(Collected data)
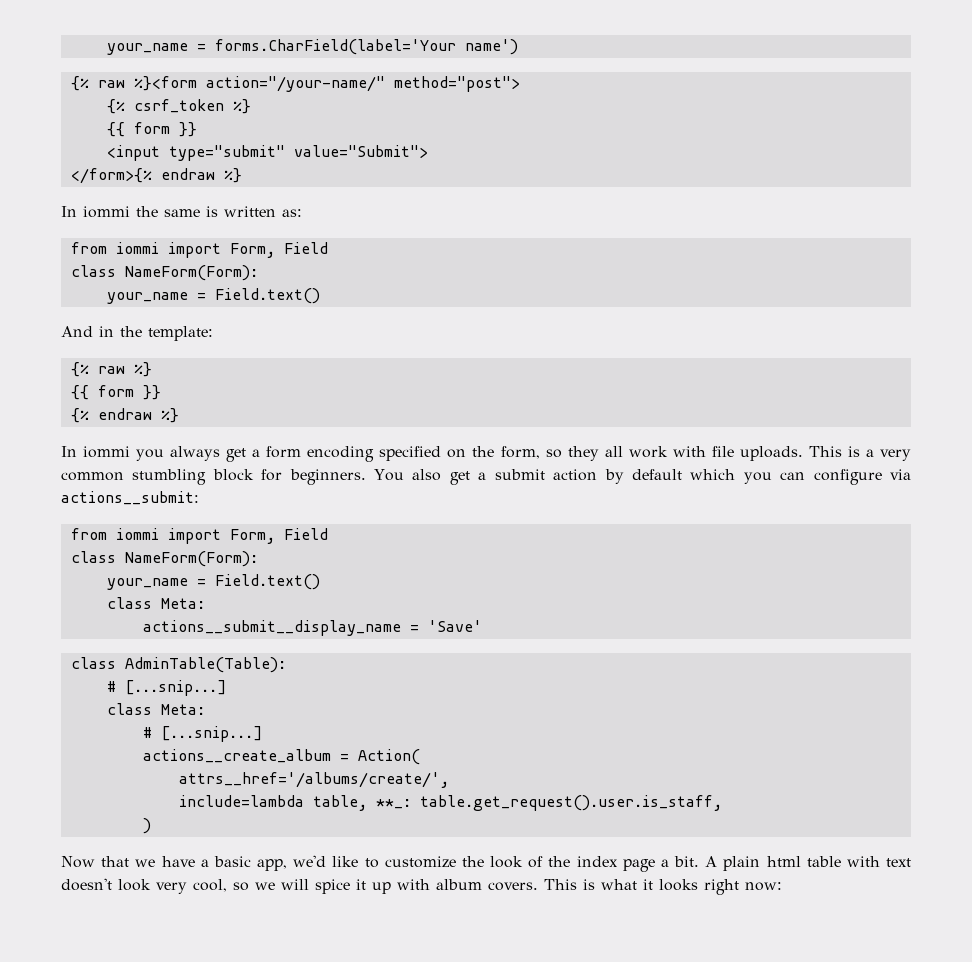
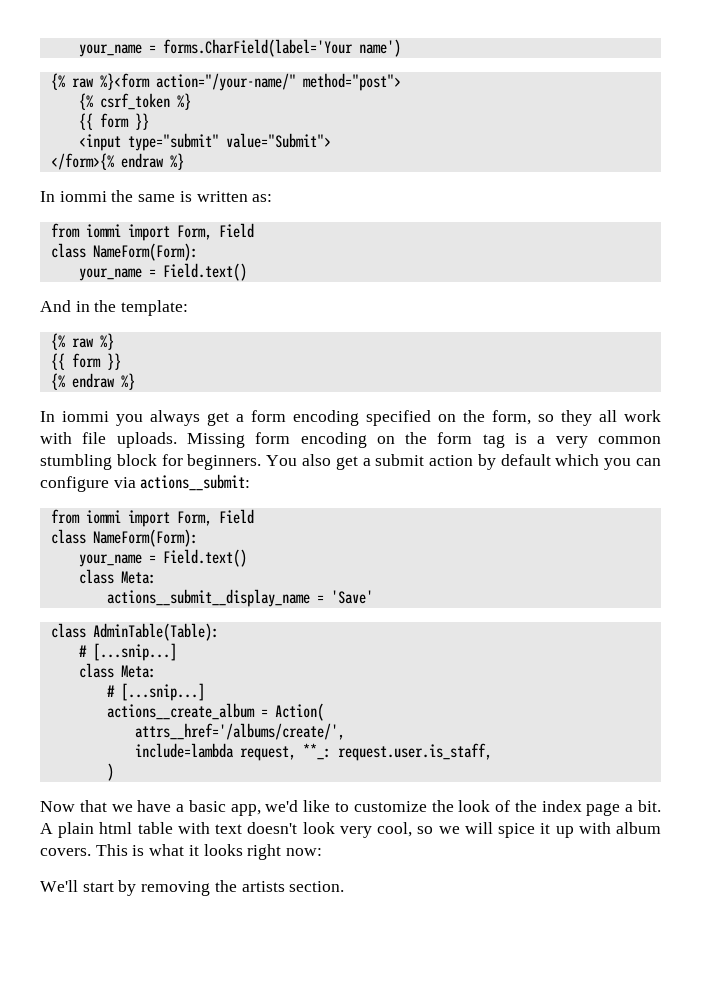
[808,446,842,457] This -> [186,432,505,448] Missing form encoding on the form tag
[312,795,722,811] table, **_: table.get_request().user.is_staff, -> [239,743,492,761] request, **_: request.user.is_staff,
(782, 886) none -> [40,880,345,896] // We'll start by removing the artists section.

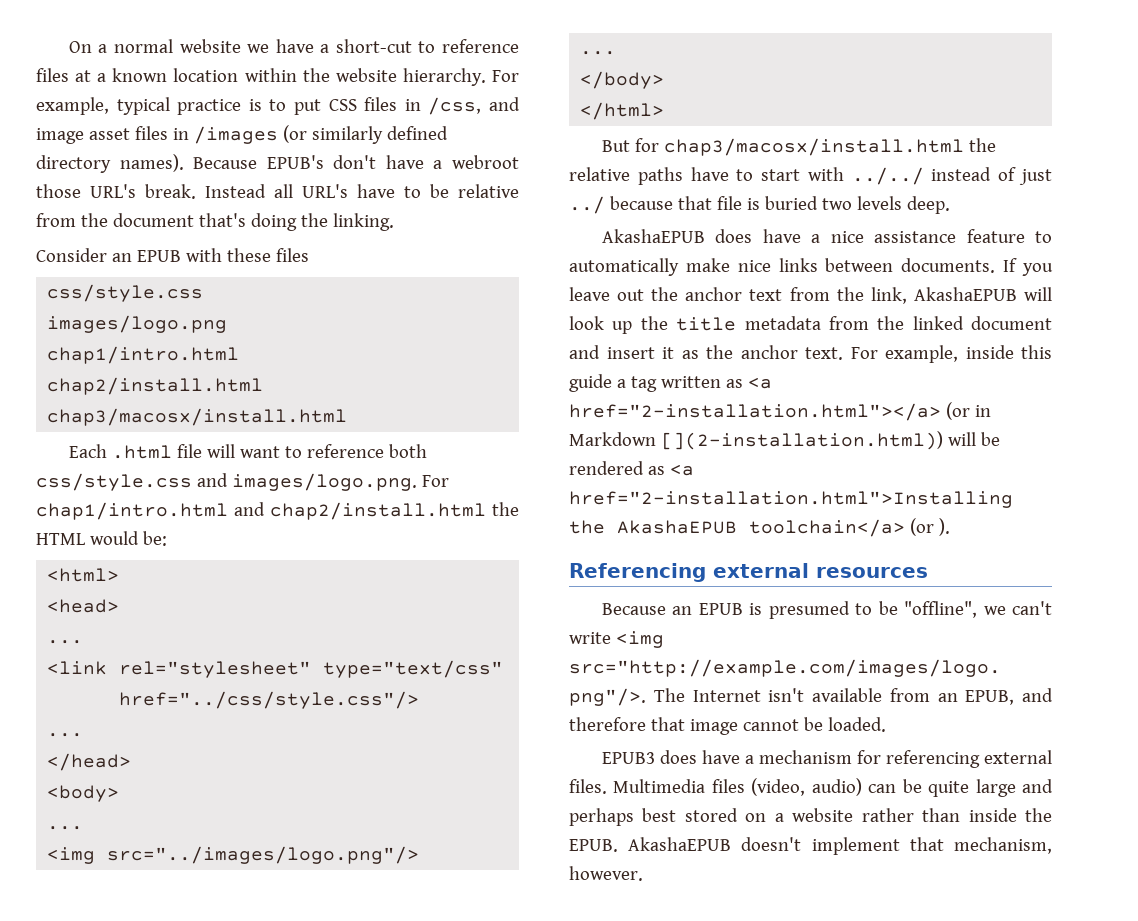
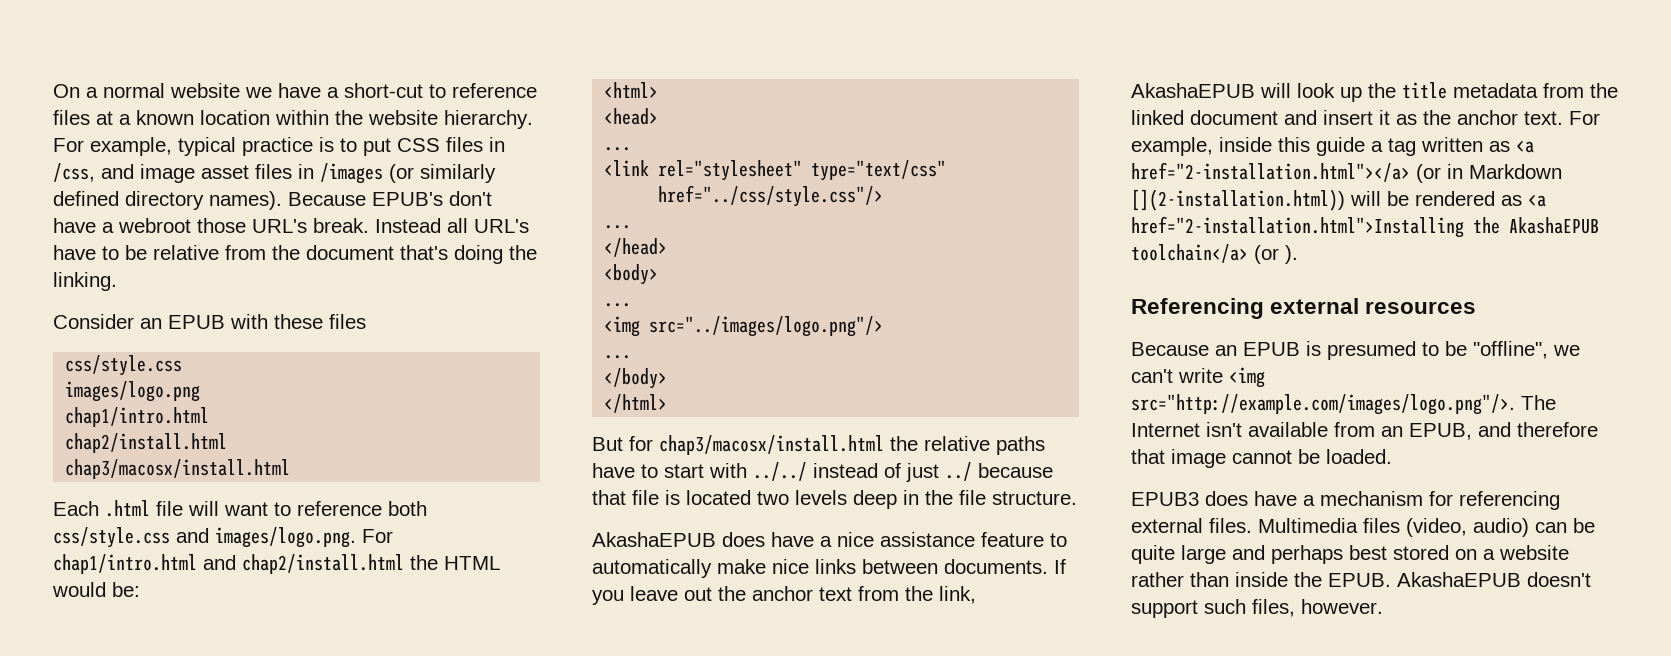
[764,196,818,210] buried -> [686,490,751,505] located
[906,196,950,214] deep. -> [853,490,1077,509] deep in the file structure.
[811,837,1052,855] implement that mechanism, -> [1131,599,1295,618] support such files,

==

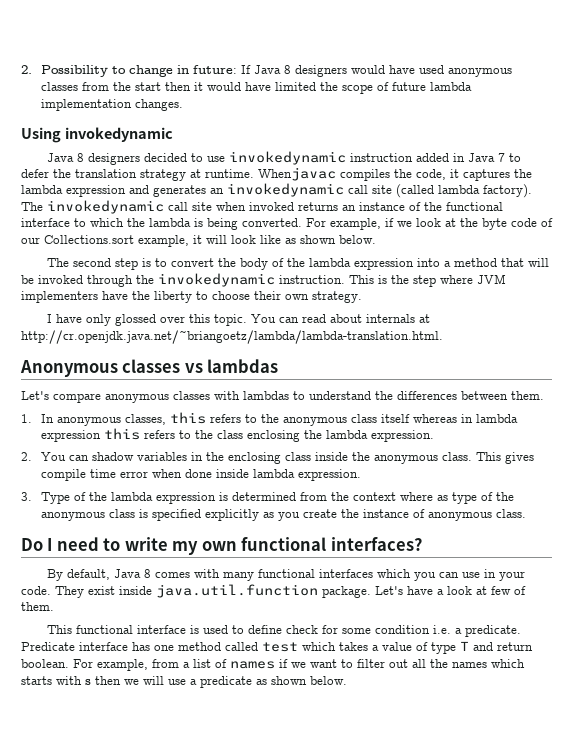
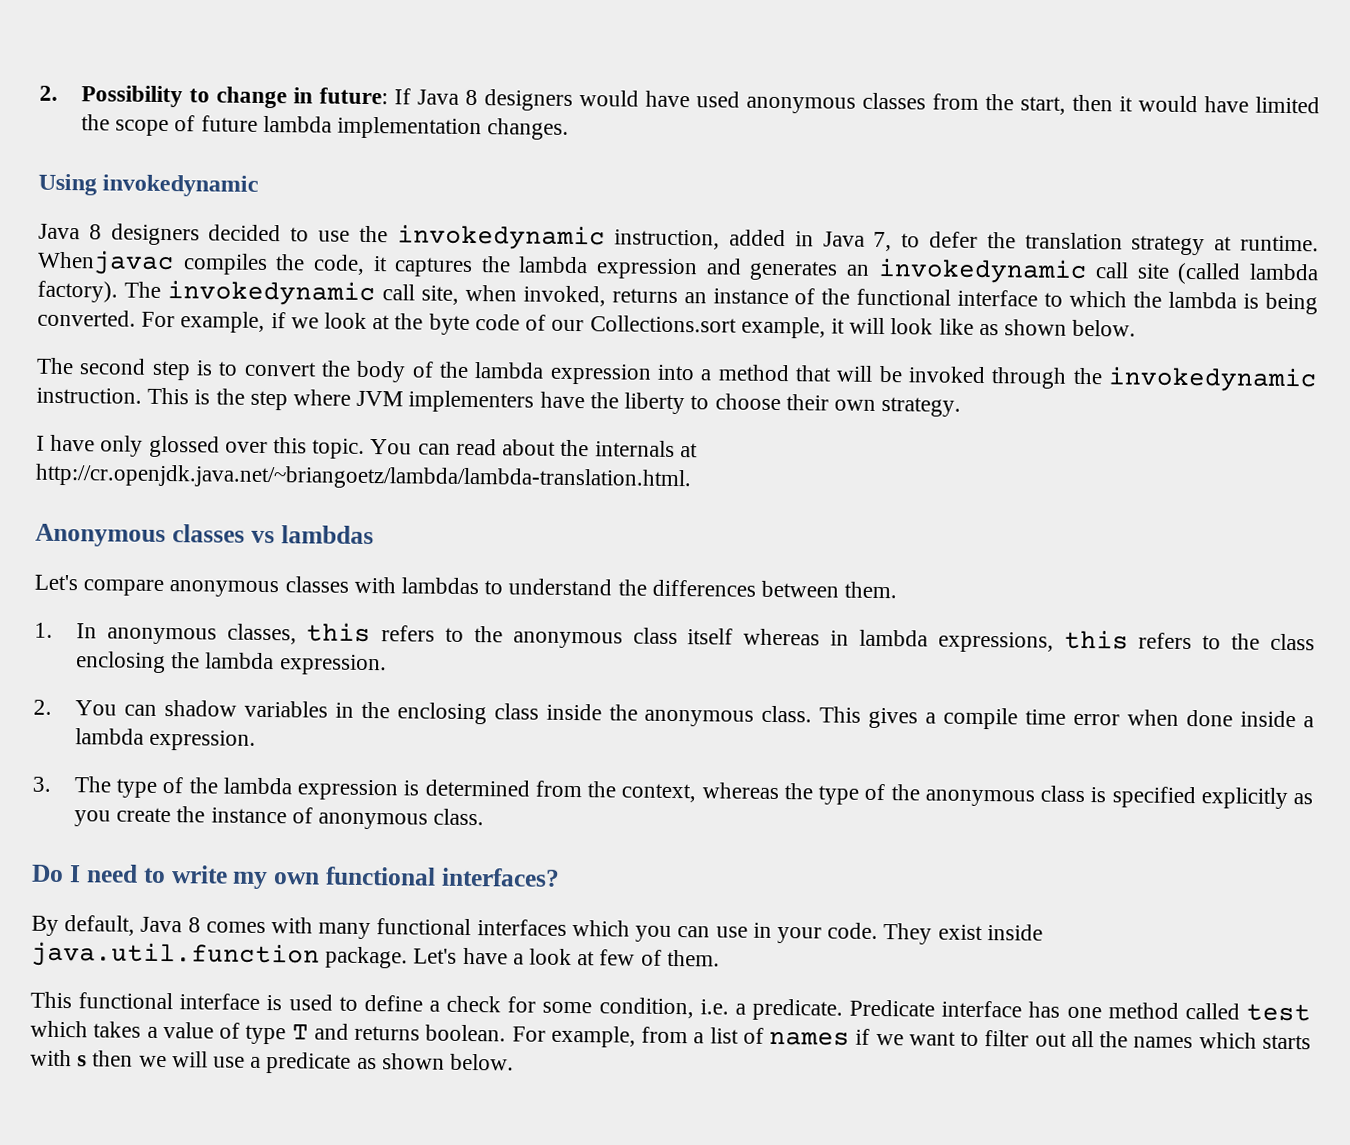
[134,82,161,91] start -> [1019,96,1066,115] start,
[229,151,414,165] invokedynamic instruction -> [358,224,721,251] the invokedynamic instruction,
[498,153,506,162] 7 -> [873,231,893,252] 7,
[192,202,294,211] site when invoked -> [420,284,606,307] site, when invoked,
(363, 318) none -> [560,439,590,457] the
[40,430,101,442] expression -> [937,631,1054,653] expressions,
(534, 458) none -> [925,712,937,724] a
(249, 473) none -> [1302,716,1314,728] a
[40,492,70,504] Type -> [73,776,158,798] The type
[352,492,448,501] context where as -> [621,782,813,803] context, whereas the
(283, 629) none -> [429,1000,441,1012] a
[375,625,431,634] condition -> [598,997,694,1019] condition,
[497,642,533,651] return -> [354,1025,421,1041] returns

### [WHAT THE EXERCISE ASKS]
What is needed is an exact copy of the lines above from the one with "[808,446,842,457] This ->" to the one with "[811,837,1052,855] implement that", both ends kept, and nothing more; please leave the pictures out.

### [WRITTEN RESPONSE]
[808,446,842,457] This -> [186,432,505,448] Missing form encoding on the form tag
[312,795,722,811] table, **_: table.get_request().user.is_staff, -> [239,743,492,761] request, **_: request.user.is_staff,
(782, 886) none -> [40,880,345,896] // We'll start by removing the artists section.

[764,196,818,210] buried -> [686,490,751,505] located
[906,196,950,214] deep. -> [853,490,1077,509] deep in the file structure.
[811,837,1052,855] implement that mechanism, -> [1131,599,1295,618] support such files,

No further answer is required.